There are several important facets of this quotation, not the least of which is the notion that race helped to propagate an "illusion" of differences -- because race itself is an artificial concept. Additionally, this passage indicates that racism emerged within the eighteenth century as a way to justify imperialism. Additionally, it is important to realize that race was considered substantially less important that religion -- until the form could be used to the advantage of the imperialists.

This same evolution of race as a determining factor for imperialism applied when Europeans encountered Native Americans in present day America, as well as Africans. The lengthy wars between colonialist and Native Americans 2 which would eventually decimate the latter were justified via race. However, the evolution of race as the chief determining factor for the subjugation of people had to wait for a decline of the concept of religion, which was initially the chief determinant. Christianity was the principle means of justifying such subjugation, since Native Americans were not Christians and had never heard of this religion until they had met with Europeans. Moreover, Europeans were not necessarily distinguishing themselves by race (or more accurately, by color) for the simple fact that in Europe ties were construed along religious and even national lines. When there is nothing but Caucasian people, there is no need for any of them to refer to themselves as white. Similarly, Africans in Africa did not refer to themselves as black. However, once it became profitable to expropriate the land from and murder, rape and enslave those who looked different from them, Europeans became to refer to and consider themselves less as Christians and more along color lines, which the following quotation proves. "The first English colony to develop a plantation economy dependent on slave labor, Barbados may also have been the first English colony to experience the transition in identity from "Christian" to "white" 3. Such a transition was largely supported by economic reasons, since, at that point in time, if slaves wanted to become Christian that would have disrupted the entire institution of slavery, since it was not morally acceptable for Christians to enslave other Christians 4. However, there were no such moral ambiguities about whites enslaving those who were not white, which is why much of the European imperialist population began to identify themselves along racial, as opposed to religious lines.

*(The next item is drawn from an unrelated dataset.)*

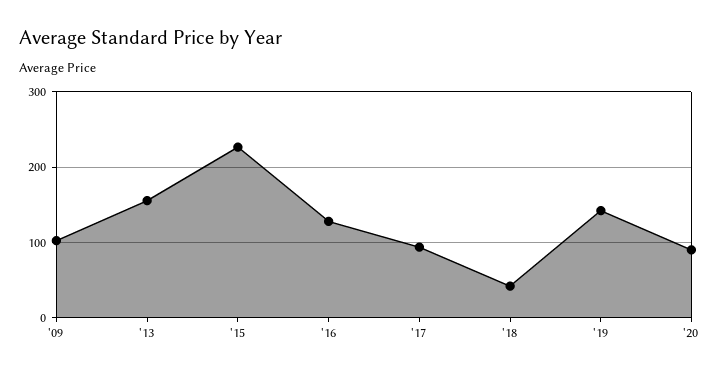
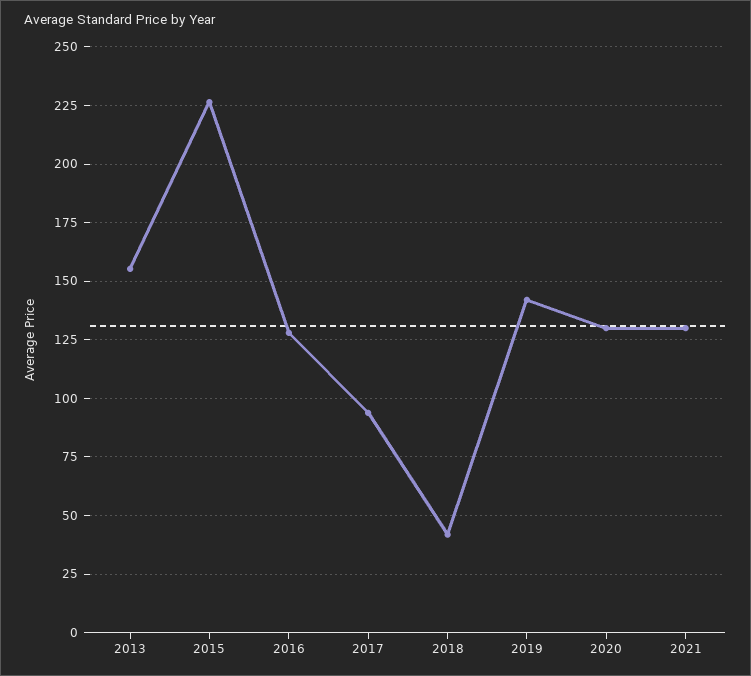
'09: 100 -> none
'20: 90 -> 130
2021: none -> 130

It is important to understand the relationship between imperialism and colonialism when understanding the role that race played in the displacing of American land from its natives to Europeans. Colonialism is largely the result of imperialism -- one must first desire to conquer different parts of the world via imperialism prior to settling up a colony in which such a goal can become actualized. It is pivotal to realize that the very terms of imperialism and colonialism are racially charged, and are indicative of Western dominance. The efforts of international conquest effected by non-westernized individuals are usually recorded in history as empires whereas "colonialism suggests processes that are global in scope, of relevance to human societies everywhere. By contrast empires, whatever their size and influence, are regional…"5. The racial repercussions of such terminology are substantial. As a result of imperialist tendencies, colonies affect all humans "everywhere," as opposed to the mere "regional" influence of colonies. Thus, even in merely analyzing the historical value of imperialism, Europeans are put at the echelon of humanity for the simple fact that they are Westernized -- which alludes to racial connotations. The attempts of Native Americans, such as the Cherokee, to form their own nations in the midst of land appropriated for European imperialism 6 were largely rebuffed. Imperialism affects the world; those affecting the world are Europeans and their designs are more important than non-Europeans in few other ways other than the fact of their race.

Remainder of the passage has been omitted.